• WORK ORDER
The records below hold a stretch from the line with "940px; text-align: right;" through the line with "border-top: 1px dashed"; return exactly those lines, ends included, and nothing more.

• DATA SECTION
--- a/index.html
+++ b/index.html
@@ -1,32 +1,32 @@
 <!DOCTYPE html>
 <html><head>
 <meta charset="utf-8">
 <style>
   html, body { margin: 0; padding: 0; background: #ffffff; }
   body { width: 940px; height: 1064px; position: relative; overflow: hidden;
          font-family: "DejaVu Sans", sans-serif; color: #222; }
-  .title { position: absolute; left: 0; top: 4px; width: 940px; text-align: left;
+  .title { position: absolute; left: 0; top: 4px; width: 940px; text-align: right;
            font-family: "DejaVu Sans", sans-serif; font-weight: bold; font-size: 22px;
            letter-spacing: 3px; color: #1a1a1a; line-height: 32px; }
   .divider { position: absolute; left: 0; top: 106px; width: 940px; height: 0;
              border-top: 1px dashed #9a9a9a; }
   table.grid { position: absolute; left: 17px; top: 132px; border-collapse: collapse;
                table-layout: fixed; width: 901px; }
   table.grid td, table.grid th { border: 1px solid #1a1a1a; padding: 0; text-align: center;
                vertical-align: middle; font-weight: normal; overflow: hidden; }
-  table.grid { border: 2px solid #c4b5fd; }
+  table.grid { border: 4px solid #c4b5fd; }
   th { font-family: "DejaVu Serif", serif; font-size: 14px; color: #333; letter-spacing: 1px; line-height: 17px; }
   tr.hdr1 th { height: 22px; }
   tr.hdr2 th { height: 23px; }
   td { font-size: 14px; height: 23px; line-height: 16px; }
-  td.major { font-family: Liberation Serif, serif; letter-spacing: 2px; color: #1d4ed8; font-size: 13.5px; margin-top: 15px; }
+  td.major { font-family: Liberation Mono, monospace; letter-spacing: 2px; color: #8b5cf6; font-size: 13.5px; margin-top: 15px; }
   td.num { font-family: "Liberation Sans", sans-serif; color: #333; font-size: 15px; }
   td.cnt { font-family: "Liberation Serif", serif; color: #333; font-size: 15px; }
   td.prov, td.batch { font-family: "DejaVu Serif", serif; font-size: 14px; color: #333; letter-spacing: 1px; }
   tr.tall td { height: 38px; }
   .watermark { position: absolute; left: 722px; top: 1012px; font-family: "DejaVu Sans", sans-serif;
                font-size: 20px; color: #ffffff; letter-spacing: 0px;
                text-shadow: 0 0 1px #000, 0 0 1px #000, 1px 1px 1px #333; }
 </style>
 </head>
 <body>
---
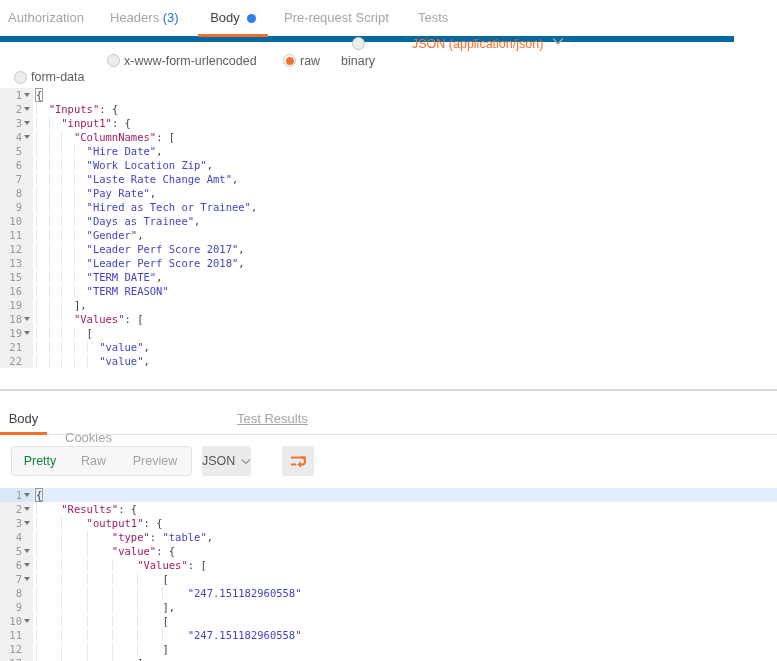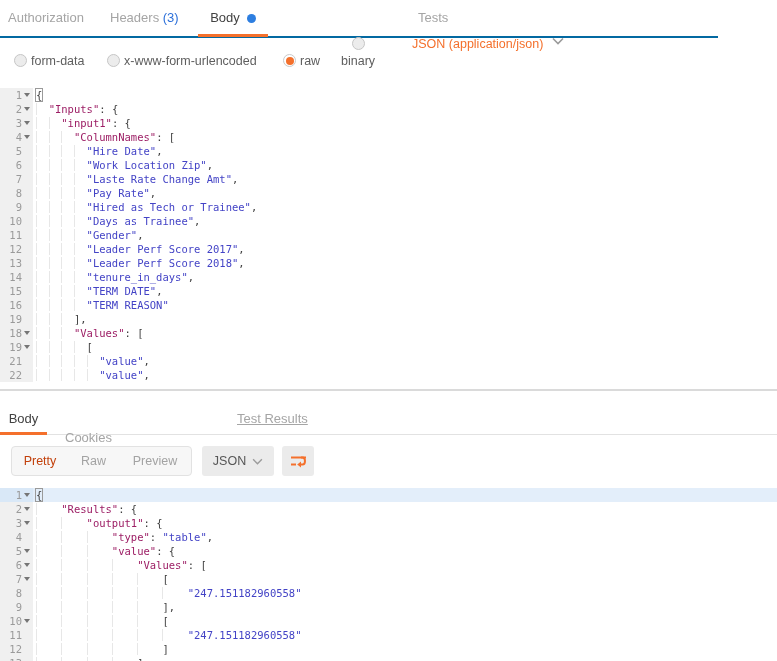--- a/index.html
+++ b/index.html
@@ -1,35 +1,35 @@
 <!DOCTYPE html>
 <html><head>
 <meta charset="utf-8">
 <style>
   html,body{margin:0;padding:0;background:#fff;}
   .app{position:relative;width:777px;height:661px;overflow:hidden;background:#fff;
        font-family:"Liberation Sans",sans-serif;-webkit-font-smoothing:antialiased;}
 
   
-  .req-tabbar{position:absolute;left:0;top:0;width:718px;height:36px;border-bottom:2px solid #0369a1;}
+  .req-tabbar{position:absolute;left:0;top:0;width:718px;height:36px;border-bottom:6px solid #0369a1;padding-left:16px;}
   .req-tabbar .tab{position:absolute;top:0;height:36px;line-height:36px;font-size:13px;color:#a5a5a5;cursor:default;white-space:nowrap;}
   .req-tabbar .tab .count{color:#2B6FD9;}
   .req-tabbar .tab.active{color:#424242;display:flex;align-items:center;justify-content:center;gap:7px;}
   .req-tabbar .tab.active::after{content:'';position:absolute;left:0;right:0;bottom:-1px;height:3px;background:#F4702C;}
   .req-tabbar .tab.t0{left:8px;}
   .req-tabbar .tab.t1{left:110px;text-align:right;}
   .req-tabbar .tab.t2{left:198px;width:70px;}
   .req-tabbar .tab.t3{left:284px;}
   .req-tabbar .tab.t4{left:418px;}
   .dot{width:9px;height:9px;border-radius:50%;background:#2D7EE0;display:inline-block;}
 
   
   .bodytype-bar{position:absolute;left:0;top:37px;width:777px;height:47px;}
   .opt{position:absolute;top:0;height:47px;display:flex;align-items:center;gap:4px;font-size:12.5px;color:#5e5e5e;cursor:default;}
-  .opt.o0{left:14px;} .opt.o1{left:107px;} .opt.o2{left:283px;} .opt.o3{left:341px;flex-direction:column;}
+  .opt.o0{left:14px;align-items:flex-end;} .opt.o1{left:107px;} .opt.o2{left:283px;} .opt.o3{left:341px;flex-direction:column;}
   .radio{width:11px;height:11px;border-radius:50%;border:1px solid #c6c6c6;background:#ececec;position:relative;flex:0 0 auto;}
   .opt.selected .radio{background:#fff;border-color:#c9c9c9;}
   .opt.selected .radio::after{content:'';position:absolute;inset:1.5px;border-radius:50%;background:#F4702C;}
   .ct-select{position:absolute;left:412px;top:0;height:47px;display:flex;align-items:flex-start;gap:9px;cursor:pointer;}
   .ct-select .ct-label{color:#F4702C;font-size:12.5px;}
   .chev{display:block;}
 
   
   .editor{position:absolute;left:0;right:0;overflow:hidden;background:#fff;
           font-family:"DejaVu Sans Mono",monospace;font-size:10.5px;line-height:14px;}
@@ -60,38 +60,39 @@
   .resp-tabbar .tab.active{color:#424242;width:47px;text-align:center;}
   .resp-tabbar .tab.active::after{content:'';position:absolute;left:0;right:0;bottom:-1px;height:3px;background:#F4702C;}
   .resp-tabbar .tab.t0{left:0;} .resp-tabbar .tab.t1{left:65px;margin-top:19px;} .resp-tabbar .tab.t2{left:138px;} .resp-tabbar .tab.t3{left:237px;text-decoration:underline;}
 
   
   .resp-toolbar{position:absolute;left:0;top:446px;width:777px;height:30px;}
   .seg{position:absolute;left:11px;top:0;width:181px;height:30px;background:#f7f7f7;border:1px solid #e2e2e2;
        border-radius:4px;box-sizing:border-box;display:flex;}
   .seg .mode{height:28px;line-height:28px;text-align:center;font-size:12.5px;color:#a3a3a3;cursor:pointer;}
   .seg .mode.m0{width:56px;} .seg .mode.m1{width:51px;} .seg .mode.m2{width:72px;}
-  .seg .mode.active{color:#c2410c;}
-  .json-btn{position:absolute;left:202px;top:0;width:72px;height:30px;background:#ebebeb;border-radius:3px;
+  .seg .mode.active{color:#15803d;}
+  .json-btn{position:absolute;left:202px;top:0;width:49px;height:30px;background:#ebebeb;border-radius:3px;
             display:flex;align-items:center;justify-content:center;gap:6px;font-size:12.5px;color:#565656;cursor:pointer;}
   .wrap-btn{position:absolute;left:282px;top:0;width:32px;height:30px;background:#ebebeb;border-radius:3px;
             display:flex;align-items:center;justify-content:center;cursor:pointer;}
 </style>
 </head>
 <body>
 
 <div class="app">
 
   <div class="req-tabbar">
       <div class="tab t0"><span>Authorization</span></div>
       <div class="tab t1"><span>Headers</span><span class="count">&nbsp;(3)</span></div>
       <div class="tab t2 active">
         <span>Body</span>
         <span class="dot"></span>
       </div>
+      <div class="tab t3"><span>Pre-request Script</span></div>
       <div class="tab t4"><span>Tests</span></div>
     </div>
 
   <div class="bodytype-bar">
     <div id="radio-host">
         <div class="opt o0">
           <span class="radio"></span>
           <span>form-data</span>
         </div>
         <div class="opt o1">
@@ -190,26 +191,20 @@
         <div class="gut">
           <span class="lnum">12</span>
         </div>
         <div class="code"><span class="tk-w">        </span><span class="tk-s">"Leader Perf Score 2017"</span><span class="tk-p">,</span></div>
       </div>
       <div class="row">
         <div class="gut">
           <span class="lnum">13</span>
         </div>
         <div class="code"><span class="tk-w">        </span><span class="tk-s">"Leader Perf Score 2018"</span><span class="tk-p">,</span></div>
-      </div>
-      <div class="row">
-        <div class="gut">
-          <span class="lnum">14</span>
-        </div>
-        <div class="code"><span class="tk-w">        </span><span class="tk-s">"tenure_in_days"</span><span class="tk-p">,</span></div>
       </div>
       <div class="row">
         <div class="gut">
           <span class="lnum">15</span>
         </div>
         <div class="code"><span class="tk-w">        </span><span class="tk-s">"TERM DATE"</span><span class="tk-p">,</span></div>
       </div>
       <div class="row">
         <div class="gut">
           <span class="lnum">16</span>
...
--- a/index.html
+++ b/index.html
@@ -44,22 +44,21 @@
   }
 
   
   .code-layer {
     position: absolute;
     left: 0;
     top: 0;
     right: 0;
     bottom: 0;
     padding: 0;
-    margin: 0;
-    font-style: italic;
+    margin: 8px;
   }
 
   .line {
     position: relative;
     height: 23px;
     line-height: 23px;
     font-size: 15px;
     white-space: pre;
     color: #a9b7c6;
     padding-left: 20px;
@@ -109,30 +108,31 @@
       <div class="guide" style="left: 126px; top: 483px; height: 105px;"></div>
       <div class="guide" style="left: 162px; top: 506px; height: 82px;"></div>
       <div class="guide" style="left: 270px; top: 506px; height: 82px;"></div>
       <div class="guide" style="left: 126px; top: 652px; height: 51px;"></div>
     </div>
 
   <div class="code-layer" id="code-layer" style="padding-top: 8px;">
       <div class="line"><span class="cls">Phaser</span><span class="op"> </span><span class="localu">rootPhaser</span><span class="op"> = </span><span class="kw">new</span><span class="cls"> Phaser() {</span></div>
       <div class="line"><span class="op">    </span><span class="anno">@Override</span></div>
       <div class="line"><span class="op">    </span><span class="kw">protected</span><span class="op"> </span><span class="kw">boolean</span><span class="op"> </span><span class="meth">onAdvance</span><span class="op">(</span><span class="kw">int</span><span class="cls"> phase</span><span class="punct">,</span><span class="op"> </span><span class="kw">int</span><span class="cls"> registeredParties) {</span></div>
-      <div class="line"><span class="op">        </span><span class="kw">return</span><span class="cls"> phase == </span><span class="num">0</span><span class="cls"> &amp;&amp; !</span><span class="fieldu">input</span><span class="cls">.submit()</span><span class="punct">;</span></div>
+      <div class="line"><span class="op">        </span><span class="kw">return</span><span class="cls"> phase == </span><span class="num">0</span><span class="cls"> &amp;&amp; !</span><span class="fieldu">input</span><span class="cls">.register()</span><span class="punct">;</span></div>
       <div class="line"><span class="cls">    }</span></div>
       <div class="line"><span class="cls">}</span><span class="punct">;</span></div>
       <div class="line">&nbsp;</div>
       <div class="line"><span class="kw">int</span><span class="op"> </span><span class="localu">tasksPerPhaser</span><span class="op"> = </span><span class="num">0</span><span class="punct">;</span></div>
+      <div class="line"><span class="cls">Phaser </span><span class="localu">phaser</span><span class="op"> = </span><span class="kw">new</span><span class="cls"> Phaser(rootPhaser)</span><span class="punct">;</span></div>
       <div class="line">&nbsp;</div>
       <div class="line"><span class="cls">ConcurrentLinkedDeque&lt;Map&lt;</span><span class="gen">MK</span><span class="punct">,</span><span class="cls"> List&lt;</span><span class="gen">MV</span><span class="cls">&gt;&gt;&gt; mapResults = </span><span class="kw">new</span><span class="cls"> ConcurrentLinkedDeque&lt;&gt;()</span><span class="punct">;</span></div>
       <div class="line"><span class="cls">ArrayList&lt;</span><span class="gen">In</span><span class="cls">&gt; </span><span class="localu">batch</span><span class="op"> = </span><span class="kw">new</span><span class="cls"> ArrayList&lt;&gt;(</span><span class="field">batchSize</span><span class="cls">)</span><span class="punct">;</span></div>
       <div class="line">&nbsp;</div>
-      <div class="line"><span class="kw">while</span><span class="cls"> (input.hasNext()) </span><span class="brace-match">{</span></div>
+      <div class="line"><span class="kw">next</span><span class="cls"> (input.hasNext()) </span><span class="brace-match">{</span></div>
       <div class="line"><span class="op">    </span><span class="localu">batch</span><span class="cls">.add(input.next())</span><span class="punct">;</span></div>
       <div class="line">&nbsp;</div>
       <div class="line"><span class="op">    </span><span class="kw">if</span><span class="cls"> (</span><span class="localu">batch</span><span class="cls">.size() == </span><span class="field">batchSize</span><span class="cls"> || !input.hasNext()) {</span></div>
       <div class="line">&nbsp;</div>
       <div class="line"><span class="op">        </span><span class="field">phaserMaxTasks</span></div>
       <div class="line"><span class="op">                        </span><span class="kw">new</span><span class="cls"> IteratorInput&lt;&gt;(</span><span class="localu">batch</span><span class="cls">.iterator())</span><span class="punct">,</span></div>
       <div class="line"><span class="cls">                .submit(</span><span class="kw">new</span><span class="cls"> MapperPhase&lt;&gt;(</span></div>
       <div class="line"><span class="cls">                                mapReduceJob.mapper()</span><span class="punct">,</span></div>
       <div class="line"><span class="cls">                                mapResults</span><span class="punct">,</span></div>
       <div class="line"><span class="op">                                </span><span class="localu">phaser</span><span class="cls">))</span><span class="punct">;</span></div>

• TASK SOLUTION
+  .title { position: absolute; left: 0; top: 4px; width: 940px; text-align: right;
            font-family: "DejaVu Sans", sans-serif; font-weight: bold; font-size: 22px;
            letter-spacing: 3px; color: #1a1a1a; line-height: 32px; }
   .divider { position: absolute; left: 0; top: 106px; width: 940px; height: 0;
              border-top: 1px dashed #9a9a9a; }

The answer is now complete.